Les livres de Christophe André, toujours best-sellers, prouvent, s’il en était encore besoin, que ses lecteurs se sentent profondément compris par ce médecin à l’évidente empathie pour ceux qui souffrent. Une démarche d’aide qu’il poursuit dans Et n’oublie pas d’être heureux, un ouvrage dont la lecture savoureuse, réjouissante, amusante, émouvante aussi parfois, vous rendra, très certainement, heureux. Entretien.
Lyon Capitale : Votre dernier ouvrage s’intitule Et n’oublie pas d’être heureux… Comment peut-on oublier d’être heureux ?
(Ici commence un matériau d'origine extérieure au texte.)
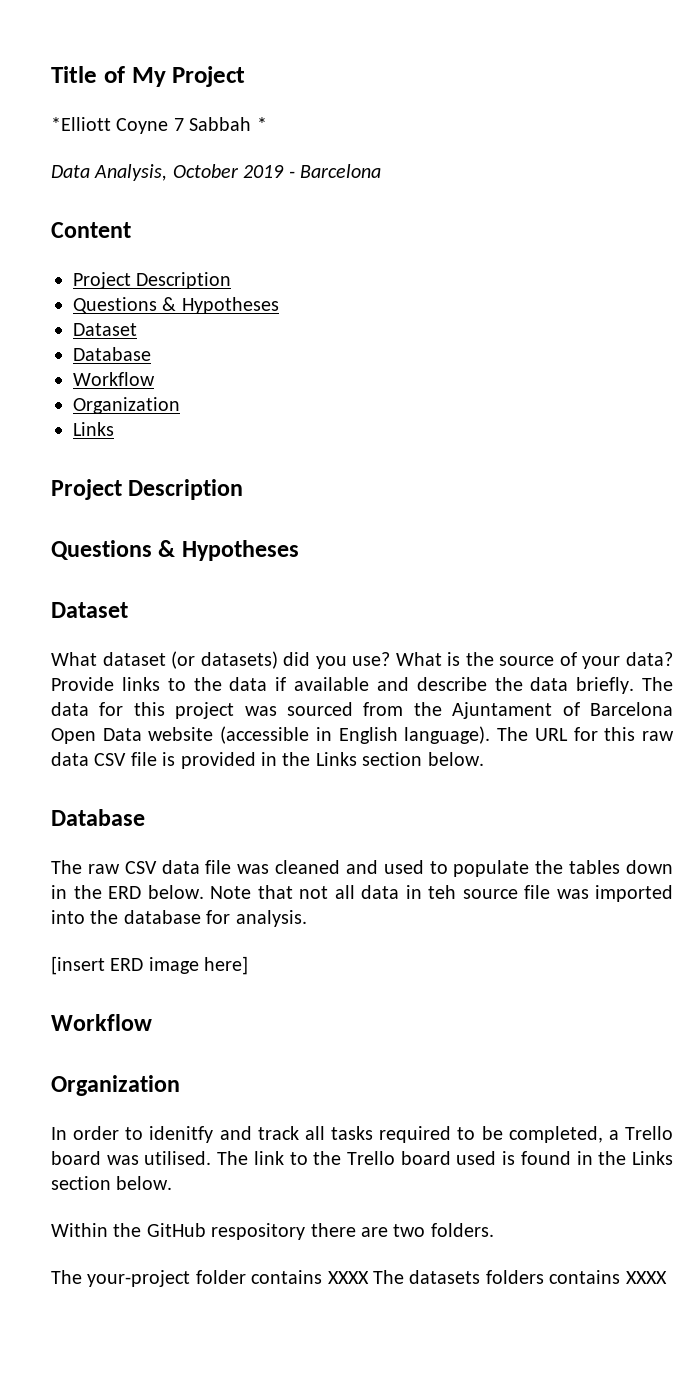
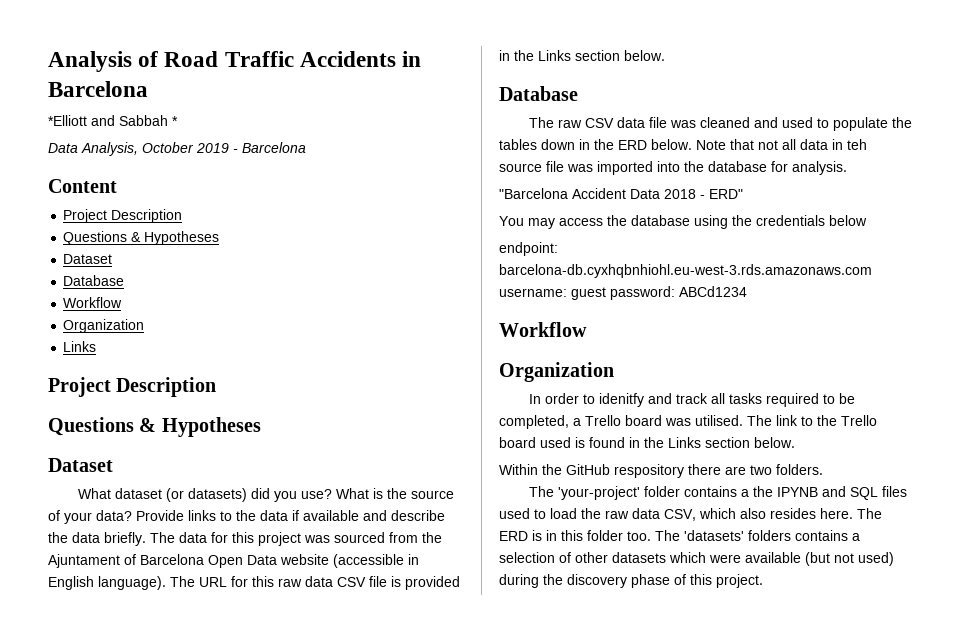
- Title of My Project
+ Analysis of Road Traffic Accidents in Barcelona
- *Elliott Coyne 7 Sabbah *
+ *Elliott and Sabbah *
- [insert ERD image here]
+ "Barcelona Accident Data 2018 - ERD"
+ You may access the database using the credentials below
+ endpoint: barcelona-db.cyxhqbnhiohl.eu-west-3.rds.amazonaws.com username: guest password: ABCd1234
- The your-project folder contains XXXX The datasets folders contains XXXX
+ The 'your-project' folder contains a the IPYNB and SQL files used to load the raw data CSV, which also resides here. The ERD is in this folder too. The 'datasets' folders contains a selection of other datasets which were available (but not used) during the discovery phase of this project.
Christophe André : Aussi étonnant que cela puisse paraître, on oublie, parfois, qu’il faut faire des efforts pour être heureux. On attend que le bonheur tombe du ciel, sans rien faire pour cela. Dans ce livre, je montre comment transformer cette attitude passive et inviter, sciemment, le bonheur dans nos existences. En développant par exemple une plus grande attention à l’expérience du moment. En prenant conscience de la joie, de la satisfaction, que l’on ressent quand on partage un moment avec une personne aimée ou que l’on participe à un événement qui compte pour nous. En comprenant la chance que l’on a d’être en vie. En décidant de mettre en place un certains nombre d’actions en vue de s’épanouir…
N’oublie pas… rappelle donc qu’être heureux est aussi un choix. Et qu’il repose sur une prise de conscience qui amène à poser des actes. J’aurais pu prolonger le titre et préciser “… de manière adaptée à tes vrais besoins”. Ce qui suppose de les connaître, de s’en occuper, de les comprendre, de les accompagner au mieux de nos possibilités, afin de ne pas laisser les circonstances et la société de consommation décider pour nous de ce que doit être notre bonheur.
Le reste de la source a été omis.